• Activity
Leave the pictures behind and repeat all the entries exactly.

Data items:
◆ ◆ ◆ ◆ ◆

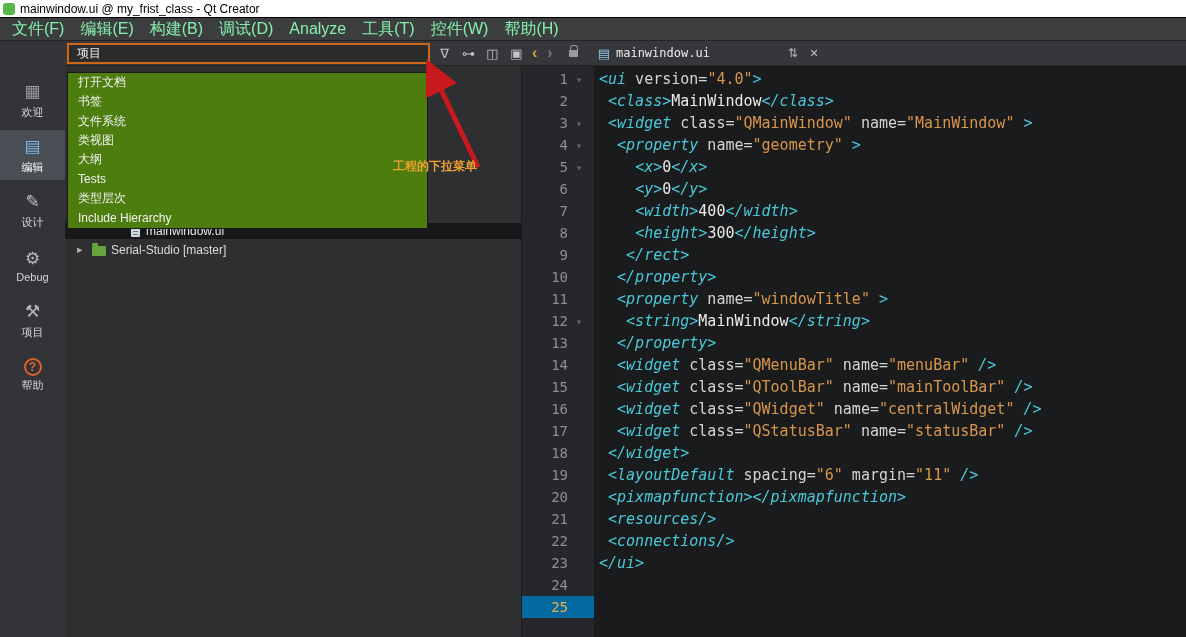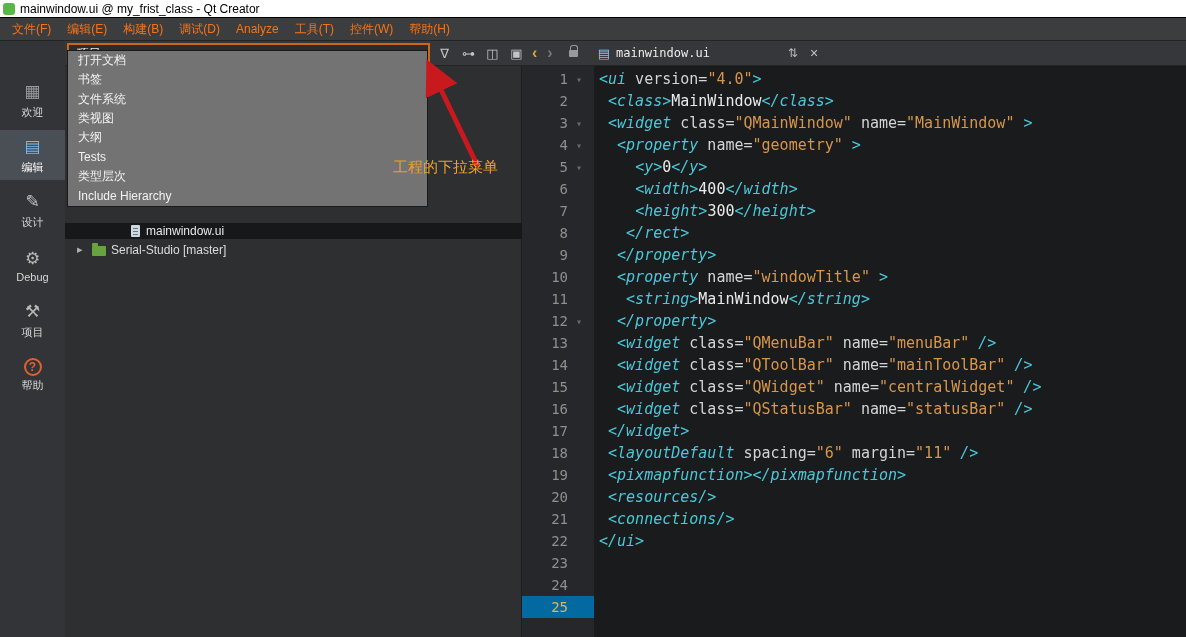--- a/index.html
+++ b/index.html
@@ -7,21 +7,21 @@
   .app{position:relative;width:1186px;height:602px;background:#2e2f31}
 
   
   .titlebar{position:absolute;left:0;top:0;width:1186px;height:18px;background:#ffffff;color:#000;
     font-size:12px;display:flex;align-items:center;gap:5px;padding-left:3px;border-bottom:1px solid #000}
   .app-icon{width:12px;height:12px;background:#57b747;border-radius:3px;display:inline-block;flex:0 0 auto}
 
   
   .menubar{position:absolute;left:0;top:18px;width:1186px;height:23px;background:#3c3d3f;
     display:flex;align-items:center;padding-left:4px;border-bottom:1px solid #242424}
-  .menu-item{color:#f97316;font-size:12px;padding:3px 8px;cursor:default}
+  .menu-item{color:#86efac;font-size:16px;padding:3px 8px;cursor:default}
 
   
   .modebar{position:absolute;left:0;top:41px;width:65px;height:596px;background:#323437;
     padding-top:34px;display:flex;flex-direction:column;gap:5px}
   .mode{height:50px;display:flex;flex-direction:column;align-items:center;justify-content:center;gap:2px}
   .mode.active{background:#4a4e55}
   .mode-icon{width:24px;height:22px;display:flex;align-items:center;justify-content:center;font-size:17px;line-height:1}
   .mode-icon.help-icon{width:18px;height:18px;border:2px solid #e06030;border-radius:50%;font-size:12px;font-weight:bold}
   .mode-label{color:#d6d6d6;font-size:11px}
   .mode.active .mode-label{color:#ffffff}
@@ -38,21 +38,21 @@
     align-items:center;gap:6px;padding-left:66px;color:#e8e8e8;font-size:12px}
   .doc-icon{width:9px;height:12px;background:#cfd8dc;border-radius:1px;position:relative;flex:0 0 auto}
   .doc-icon::after{content:"";position:absolute;left:2px;top:3px;width:5px;height:1px;background:#5b7e96;box-shadow:0 3px 0 #5b7e96,0 6px 0 #5b7e96}
   .proj-row{position:absolute;left:0;top:200px;width:457px;height:17px;display:flex;align-items:center;gap:5px;
     padding-left:12px;color:#dcdcdc;font-size:12px}
   .expand{color:#b0b0b0;font-size:11px;width:10px}
   .folder-icon{width:14px;height:10px;background:#67a33f;border-radius:1px;position:relative;margin-top:2px;flex:0 0 auto}
   .folder-icon::before{content:"";position:absolute;left:0;top:-3px;width:6px;height:3px;background:#67a33f;border-radius:1px 1px 0 0}
 
   
-  .popup{position:absolute;left:67px;top:50px;width:361px;height:157px;background:#737373;border:1px solid #1a1a1a;z-index:5}
+  .popup{position:absolute;left:67px;top:72px;width:361px;height:157px;background:#4d7c0f;border:1px solid #1a1a1a;z-index:5}
   .popup-item{height:19.3px;display:flex;align-items:center;padding-left:10px;color:#f2f2f2;font-size:12px;cursor:default}
 
   
   .tabbar{position:absolute;left:522px;top:41px;width:664px;height:25px;background:#35373a;border-bottom:1px solid #242424;
     display:flex;align-items:center;color:#cccccc;font-size:13px}
   .nav-back{margin-left:10px;color:#d7a73f;font-size:16px;font-weight:bold}
   .nav-fwd{margin-left:10px;color:#777;font-size:16px;font-weight:bold}
   .lock{margin-left:16px;width:9px;height:7px;background:#9a9a9a;border-radius:1px;position:relative}
   .lock::before{content:"";position:absolute;left:1px;top:-5px;width:6px;height:5px;border:1.5px solid #9a9a9a;border-bottom:none;border-radius:3px 3px 0 0}
   .file-ic{margin-left:20px;color:#8fc7e8;font-size:13px}
@@ -70,21 +70,21 @@
   .codearea{position:absolute;left:594px;top:66px;width:592px;height:571px;background:#1a1b1d;padding:2px 0 0 5px;overflow:hidden}
   .code-row{height:22px;line-height:22px;white-space:pre;font-family:"DejaVu Sans Mono",monospace;font-size:15px}
   .tk-t{color:#4ac8d8;font-style:italic}
   .tk-a{color:#d4d4d4;}
   .tk-v{color:#d7964a}
   .tk-x{color:#eaeaea}
   .tk-p{color:#eaeaea}
 
   
   .anno-arrow{position:absolute;left:400px;top:55px;z-index:9;pointer-events:none}
-  .anno-text{position:absolute;left:393px;top:158px;z-index:9;font-size:15px;font-weight:normal}
+  .anno-text{position:absolute;left:393px;top:158px;z-index:9;font-size:12px;font-weight:bold}
 </style>
 </head>
 <body>
 
 <div class="app">
 
   <div class="titlebar">
     <span class="app-icon"></span>
     <span>mainwindow.ui @ my_frist_class - Qt Creator</span>
   </div>
@@ -260,20 +260,21 @@
       <div class="gut-row cur">
         <span class="num">25</span>
         <span class="fold"></span>
       </div>
     </div>
   <div class="codearea">
       <div class="code-row"><span class="tk-t">&lt;ui</span><span class="tk-a"> version=</span><span class="tk-v">"4.0"</span><span class="tk-t">&gt;</span></div>
       <div class="code-row"><span class="tk-p"> </span><span class="tk-t">&lt;class&gt;</span><span class="tk-x">MainWindow</span><span class="tk-t">&lt;/class&gt;</span></div>
       <div class="code-row"><span class="tk-p"> </span><span class="tk-t">&lt;widget</span><span class="tk-a"> class=</span><span class="tk-v">"QMainWindow"</span><span class="tk-a"> name=</span><span class="tk-v">"MainWindow"</span><span class="tk-t"> &gt;</span></div>
       <div class="code-row"><span class="tk-p">  </span><span class="tk-t">&lt;property</span><span class="tk-a"> name=</span><span class="tk-v">"geometry"</span><span class="tk-t"> &gt;</span></div>
+      <div class="code-row"><span class="tk-p">    </span><span class="tk-t">&lt;x&gt;</span><span class="tk-x">0</span><span class="tk-t">&lt;/x&gt;</span></div>
       <div class="code-row"><span class="tk-p">    </span><span class="tk-t">&lt;y&gt;</span><span class="tk-x">0</span><span class="tk-t">&lt;/y&gt;</span></div>
       <div class="code-row"><span class="tk-p">    </span><span class="tk-t">&lt;width&gt;</span><span class="tk-x">400</span><span class="tk-t">&lt;/width&gt;</span></div>
       <div class="code-row"><span class="tk-p">    </span><span class="tk-t">&lt;height&gt;</span><span class="tk-x">300</span><span class="tk-t">&lt;/height&gt;</span></div>
       <div class="code-row"><span class="tk-p">   </span><span class="tk-t">&lt;/rect&gt;</span></div>
       <div class="code-row"><span class="tk-p">  </span><span class="tk-t">&lt;/property&gt;</span></div>
       <div class="code-row"><span class="tk-p">  </span><span class="tk-t">&lt;property</span><span class="tk-a"> name=</span><span class="tk-v">"windowTitle"</span><span class="tk-t"> &gt;</span></div>
       <div class="code-row"><span class="tk-p">   </span><span class="tk-t">&lt;string&gt;</span><span class="tk-x">MainWindow</span><span class="tk-t">&lt;/string&gt;</span></div>
       <div class="code-row"><span class="tk-p">  </span><span class="tk-t">&lt;/property&gt;</span></div>
       <div class="code-row"><span class="tk-p">  </span><span class="tk-t">&lt;widget</span><span class="tk-a"> class=</span><span class="tk-v">"QMenuBar"</span><span class="tk-a"> name=</span><span class="tk-v">"menuBar"</span><span class="tk-t"> /&gt;</span></div>
       <div class="code-row"><span class="tk-p">  </span><span class="tk-t">&lt;widget</span><span class="tk-a"> class=</span><span class="tk-v">"QToolBar"</span><span class="tk-a"> name=</span><span class="tk-v">"mainToolBar"</span><span class="tk-t"> /&gt;</span></div>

◆ ◆ ◆ ◆ ◆

• Task solution
--- a/index.html
+++ b/index.html
@@ -7,21 +7,21 @@
   .app{position:relative;width:1186px;height:602px;background:#2e2f31}
 
   
   .titlebar{position:absolute;left:0;top:0;width:1186px;height:18px;background:#ffffff;color:#000;
     font-size:12px;display:flex;align-items:center;gap:5px;padding-left:3px;border-bottom:1px solid #000}
   .app-icon{width:12px;height:12px;background:#57b747;border-radius:3px;display:inline-block;flex:0 0 auto}
 
   
   .menubar{position:absolute;left:0;top:18px;width:1186px;height:23px;background:#3c3d3f;
     display:flex;align-items:center;padding-left:4px;border-bottom:1px solid #242424}
-  .menu-item{color:#f97316;font-size:12px;padding:3px 8px;cursor:default}
+  .menu-item{color:#86efac;font-size:16px;padding:3px 8px;cursor:default}
 
   
   .modebar{position:absolute;left:0;top:41px;width:65px;height:596px;background:#323437;
     padding-top:34px;display:flex;flex-direction:column;gap:5px}
   .mode{height:50px;display:flex;flex-direction:column;align-items:center;justify-content:center;gap:2px}
   .mode.active{background:#4a4e55}
   .mode-icon{width:24px;height:22px;display:flex;align-items:center;justify-content:center;font-size:17px;line-height:1}
   .mode-icon.help-icon{width:18px;height:18px;border:2px solid #e06030;border-radius:50%;font-size:12px;font-weight:bold}
   .mode-label{color:#d6d6d6;font-size:11px}
   .mode.active .mode-label{color:#ffffff}
@@ -38,21 +38,21 @@
     align-items:center;gap:6px;padding-left:66px;color:#e8e8e8;font-size:12px}
   .doc-icon{width:9px;height:12px;background:#cfd8dc;border-radius:1px;position:relative;flex:0 0 auto}
   .doc-icon::after{content:"";position:absolute;left:2px;top:3px;width:5px;height:1px;background:#5b7e96;box-shadow:0 3px 0 #5b7e96,0 6px 0 #5b7e96}
   .proj-row{position:absolute;left:0;top:200px;width:457px;height:17px;display:flex;align-items:center;gap:5px;
     padding-left:12px;color:#dcdcdc;font-size:12px}
   .expand{color:#b0b0b0;font-size:11px;width:10px}
   .folder-icon{width:14px;height:10px;background:#67a33f;border-radius:1px;position:relative;margin-top:2px;flex:0 0 auto}
   .folder-icon::before{content:"";position:absolute;left:0;top:-3px;width:6px;height:3px;background:#67a33f;border-radius:1px 1px 0 0}
 
   
-  .popup{position:absolute;left:67px;top:50px;width:361px;height:157px;background:#737373;border:1px solid #1a1a1a;z-index:5}
+  .popup{position:absolute;left:67px;top:72px;width:361px;height:157px;background:#4d7c0f;border:1px solid #1a1a1a;z-index:5}
   .popup-item{height:19.3px;display:flex;align-items:center;padding-left:10px;color:#f2f2f2;font-size:12px;cursor:default}
 
   
   .tabbar{position:absolute;left:522px;top:41px;width:664px;height:25px;background:#35373a;border-bottom:1px solid #242424;
     display:flex;align-items:center;color:#cccccc;font-size:13px}
   .nav-back{margin-left:10px;color:#d7a73f;font-size:16px;font-weight:bold}
   .nav-fwd{margin-left:10px;color:#777;font-size:16px;font-weight:bold}
   .lock{margin-left:16px;width:9px;height:7px;background:#9a9a9a;border-radius:1px;position:relative}
   .lock::before{content:"";position:absolute;left:1px;top:-5px;width:6px;height:5px;border:1.5px solid #9a9a9a;border-bottom:none;border-radius:3px 3px 0 0}
   .file-ic{margin-left:20px;color:#8fc7e8;font-size:13px}
@@ -70,21 +70,21 @@
   .codearea{position:absolute;left:594px;top:66px;width:592px;height:571px;background:#1a1b1d;padding:2px 0 0 5px;overflow:hidden}
   .code-row{height:22px;line-height:22px;white-space:pre;font-family:"DejaVu Sans Mono",monospace;font-size:15px}
   .tk-t{color:#4ac8d8;font-style:italic}
   .tk-a{color:#d4d4d4;}
   .tk-v{color:#d7964a}
   .tk-x{color:#eaeaea}
   .tk-p{color:#eaeaea}
 
   
   .anno-arrow{position:absolute;left:400px;top:55px;z-index:9;pointer-events:none}
-  .anno-text{position:absolute;left:393px;top:158px;z-index:9;font-size:15px;font-weight:normal}
+  .anno-text{position:absolute;left:393px;top:158px;z-index:9;font-size:12px;font-weight:bold}
 </style>
 </head>
 <body>
 
 <div class="app">
 
   <div class="titlebar">
     <span class="app-icon"></span>
     <span>mainwindow.ui @ my_frist_class - Qt Creator</span>
   </div>
@@ -260,20 +260,21 @@
       <div class="gut-row cur">
         <span class="num">25</span>
         <span class="fold"></span>
       </div>
     </div>
   <div class="codearea">
       <div class="code-row"><span class="tk-t">&lt;ui</span><span class="tk-a"> version=</span><span class="tk-v">"4.0"</span><span class="tk-t">&gt;</span></div>
       <div class="code-row"><span class="tk-p"> </span><span class="tk-t">&lt;class&gt;</span><span class="tk-x">MainWindow</span><span class="tk-t">&lt;/class&gt;</span></div>
       <div class="code-row"><span class="tk-p"> </span><span class="tk-t">&lt;widget</span><span class="tk-a"> class=</span><span class="tk-v">"QMainWindow"</span><span class="tk-a"> name=</span><span class="tk-v">"MainWindow"</span><span class="tk-t"> &gt;</span></div>
       <div class="code-row"><span class="tk-p">  </span><span class="tk-t">&lt;property</span><span class="tk-a"> name=</span><span class="tk-v">"geometry"</span><span class="tk-t"> &gt;</span></div>
+      <div class="code-row"><span class="tk-p">    </span><span class="tk-t">&lt;x&gt;</span><span class="tk-x">0</span><span class="tk-t">&lt;/x&gt;</span></div>
       <div class="code-row"><span class="tk-p">    </span><span class="tk-t">&lt;y&gt;</span><span class="tk-x">0</span><span class="tk-t">&lt;/y&gt;</span></div>
       <div class="code-row"><span class="tk-p">    </span><span class="tk-t">&lt;width&gt;</span><span class="tk-x">400</span><span class="tk-t">&lt;/width&gt;</span></div>
       <div class="code-row"><span class="tk-p">    </span><span class="tk-t">&lt;height&gt;</span><span class="tk-x">300</span><span class="tk-t">&lt;/height&gt;</span></div>
       <div class="code-row"><span class="tk-p">   </span><span class="tk-t">&lt;/rect&gt;</span></div>
       <div class="code-row"><span class="tk-p">  </span><span class="tk-t">&lt;/property&gt;</span></div>
       <div class="code-row"><span class="tk-p">  </span><span class="tk-t">&lt;property</span><span class="tk-a"> name=</span><span class="tk-v">"windowTitle"</span><span class="tk-t"> &gt;</span></div>
       <div class="code-row"><span class="tk-p">   </span><span class="tk-t">&lt;string&gt;</span><span class="tk-x">MainWindow</span><span class="tk-t">&lt;/string&gt;</span></div>
       <div class="code-row"><span class="tk-p">  </span><span class="tk-t">&lt;/property&gt;</span></div>
       <div class="code-row"><span class="tk-p">  </span><span class="tk-t">&lt;widget</span><span class="tk-a"> class=</span><span class="tk-v">"QMenuBar"</span><span class="tk-a"> name=</span><span class="tk-v">"menuBar"</span><span class="tk-t"> /&gt;</span></div>
       <div class="code-row"><span class="tk-p">  </span><span class="tk-t">&lt;widget</span><span class="tk-a"> class=</span><span class="tk-v">"QToolBar"</span><span class="tk-a"> name=</span><span class="tk-v">"mainToolBar"</span><span class="tk-t"> /&gt;</span></div>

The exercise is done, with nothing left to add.